The National Eye Institute has awarded Jackson Laboratory Professor Patsy Nishina, Ph.D., and Associate Professor Gregory Carter, Ph.D., a four-year grant totaling $2,414,304 to study diseases of the retinal pigment epithelium (RPE), with the goal of identifying druggable targets for age-related macular degeneration (AMD) and other heritable retinal diseases.
The RPE is a single layer of cells lining the back of the retina that is vital to the functioning of the retinal photoreceptor cells, and thus vision itself. Nishina says, "Disruption of the RPE can lead to severe vision impairment and loss.

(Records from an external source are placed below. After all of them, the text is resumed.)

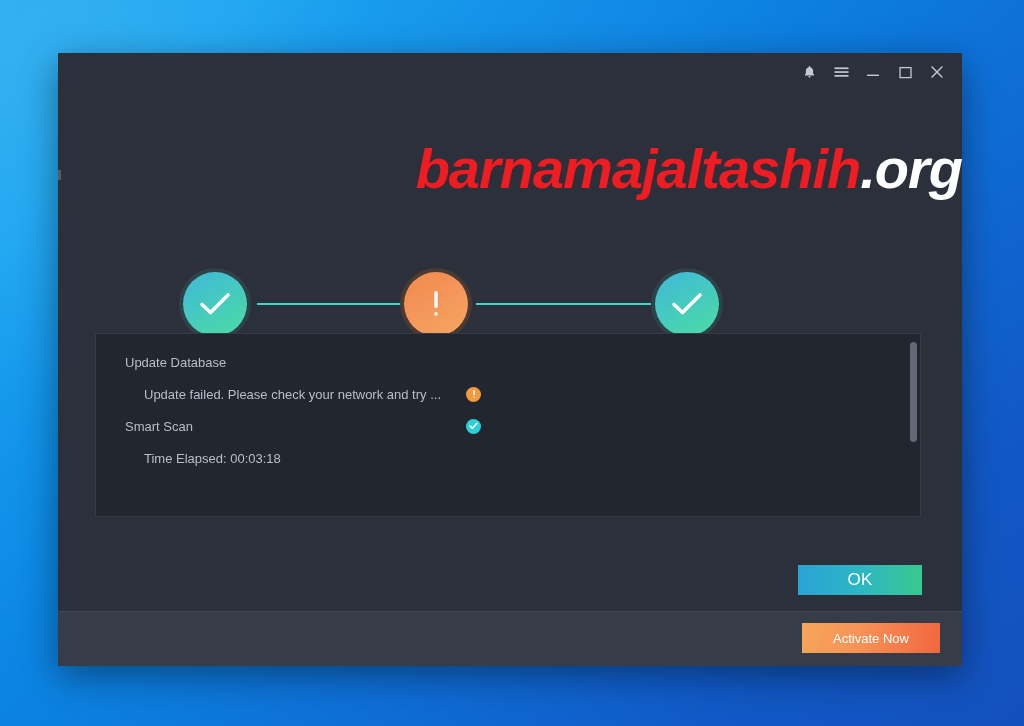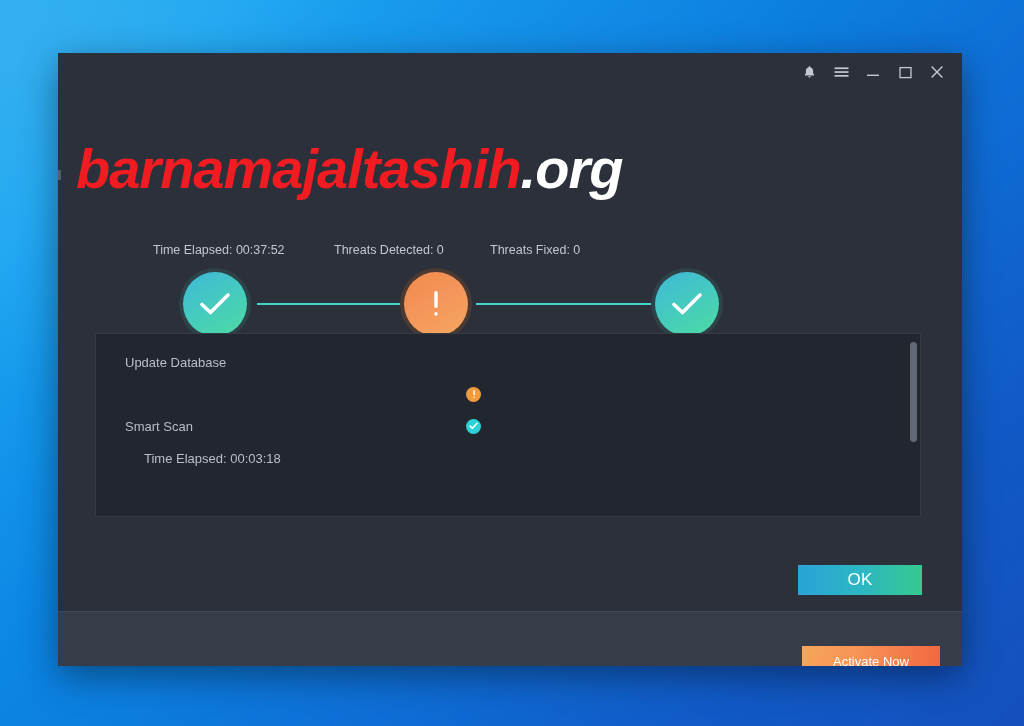--- a/index.html
+++ b/index.html
@@ -79,7 +79,7 @@
     left: 0;
     top: 88px;
     width: 100%;
-    text-align: left;
+    text-align: right;
     font-size: 56px;
     font-weight: bold;
     font-style: italic;

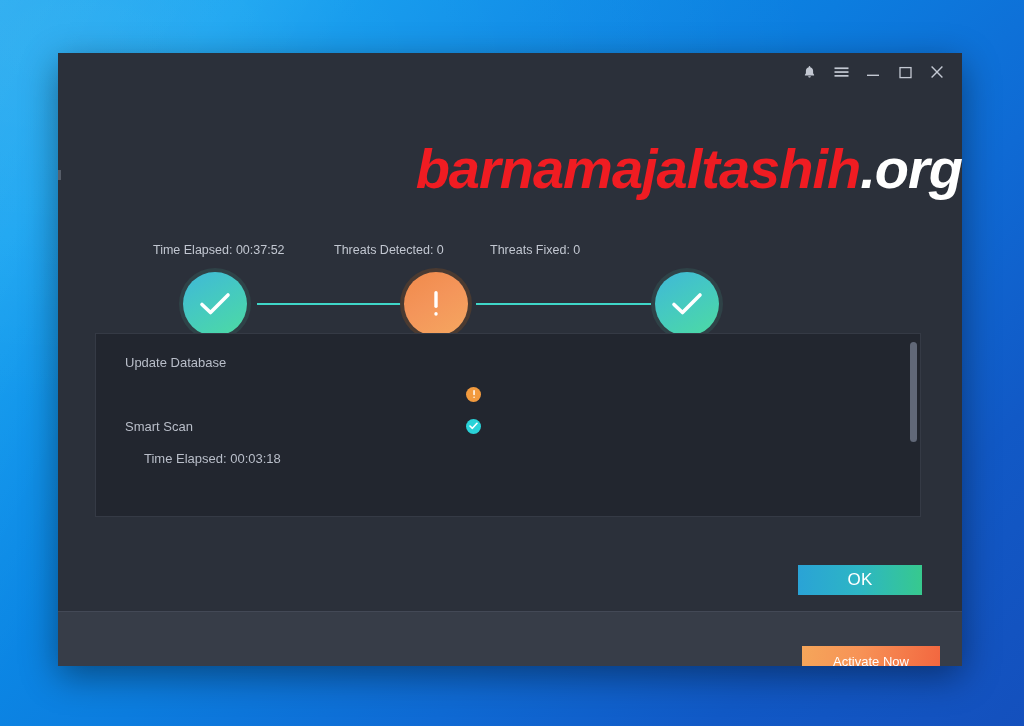--- a/index.html
+++ b/index.html
@@ -328,11 +328,6 @@
       <span class="wm-red">barnamajaltashih</span><span class="wm-white">.org</span>
     </div>
 
-    <div id="stats-row">
-      <div class="stat" id="stat-0">Time Elapsed: 00:37:52</div>
-      <div class="stat" id="stat-1">Threats Detected: 0</div>
-      <div class="stat" id="stat-2">Threats Fixed: 0</div>
-    </div>
 
     <div id="stepper">
 

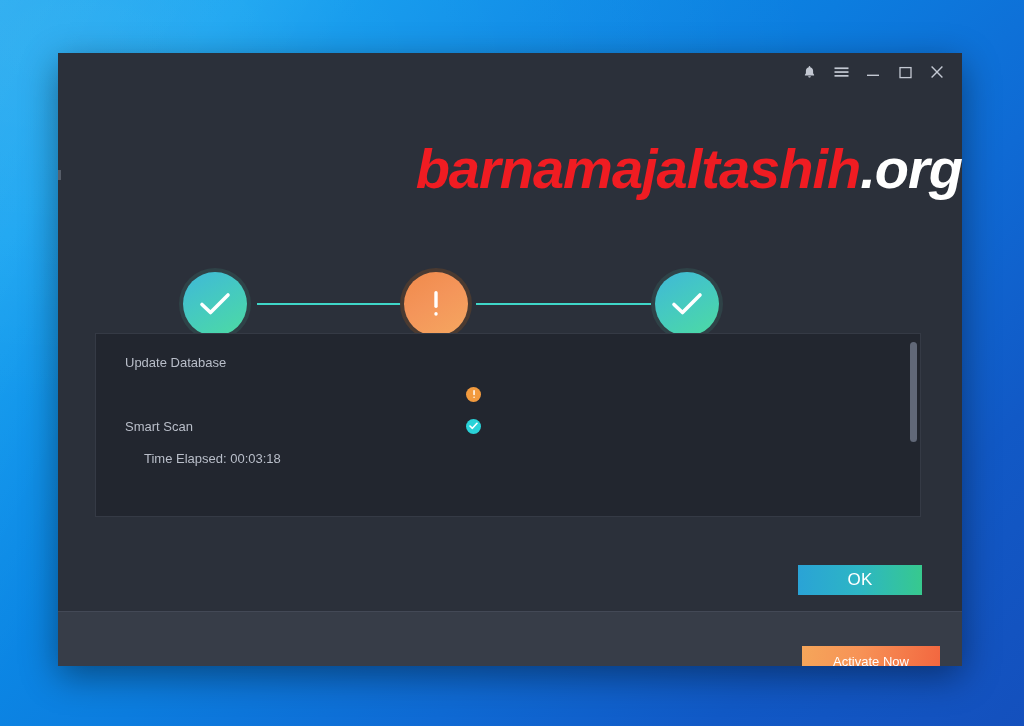--- a/index.html
+++ b/index.html
@@ -370,6 +370,7 @@
             <span class="log-text">Update Database</span>
           </div>
           <div class="log-row level-1">
+            <span class="log-text">Update failed. Please check your network and try ...</span>
             <span class="log-status warn">
               <svg width="4" height="10" viewBox="0 0 4 10">
                 <rect x="1.3" y="1" width="1.5" height="5.2" rx="0.75" fill="#ffffff"></rect>

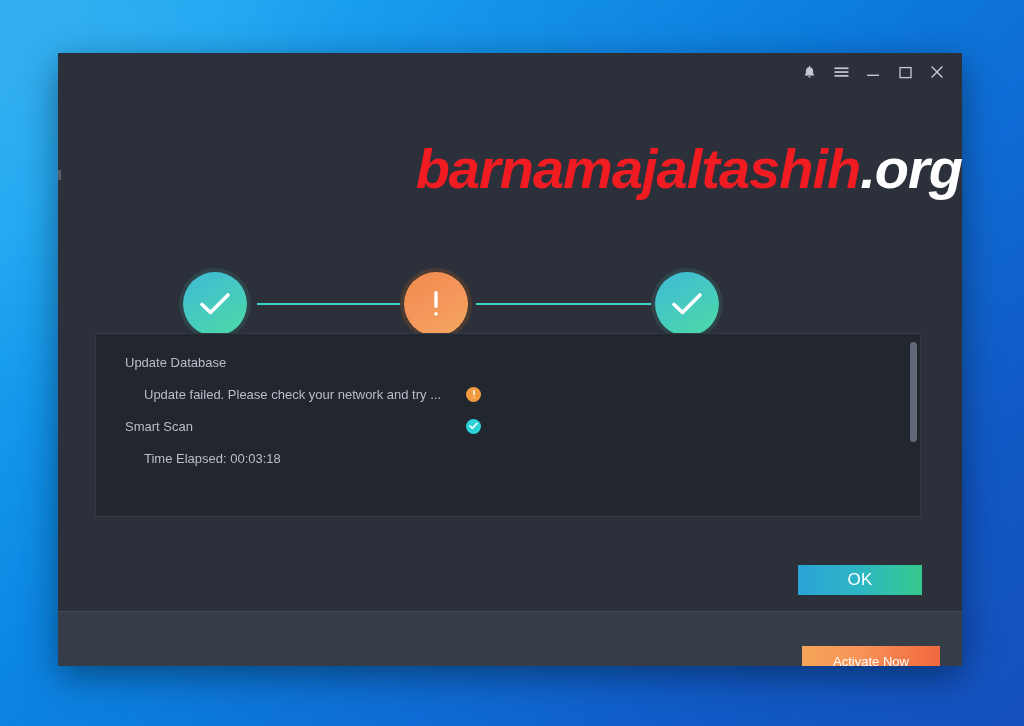--- a/index.html
+++ b/index.html
@@ -263,7 +263,6 @@
     font-size: 13px;
     font-family: "Liberation Sans", sans-serif;
     cursor: pointer;
-    margin-top: 23px;
   }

Many heritable retinal diseases, including AMD, have origins or contributions from the RPE."
AMD causes damage to the macula, a small spot in the central retina and the part of the eye needed for sharp, vision of objects in the light. According to the National Eye Institute, age-related macular degeneration affects more than 1.75 million Americans, a number that is expected to increase to almost 3 million by 2020 due to the aging of the U.S. population.
Currently there are no effective cures for AMD or the vast majority of RPE-related diseases. Previous studies have shown that mouse models of inherited RPE-driven disease often share similar disease features. By examining these models, which bear mutations in cell-adhesion and extracellular matrix molecules, and using computational tools that the Carter lab is developing, the research team hopes to discover some potential molecular pathways that could be druggable targets.
"Identifying druggable targets that participate during the pre-symptomatic stage of the disease is particularly important," Nishina says, "to enable development of therapies that can prevent, delay onset or decrease the severity of RPE-associated diseases irrespective of the initial cause of the disease."
The lab will study mouse models of inherited RPE-driven disease, collecting and analyzing extensive genetic and physiological data throughout disease progression. They will then examine other mouse models with mutations involved in cell-adhesion and extracellular matrix molecules for signs of RPE diseases. All data and mouse models from the project will be available to the research community.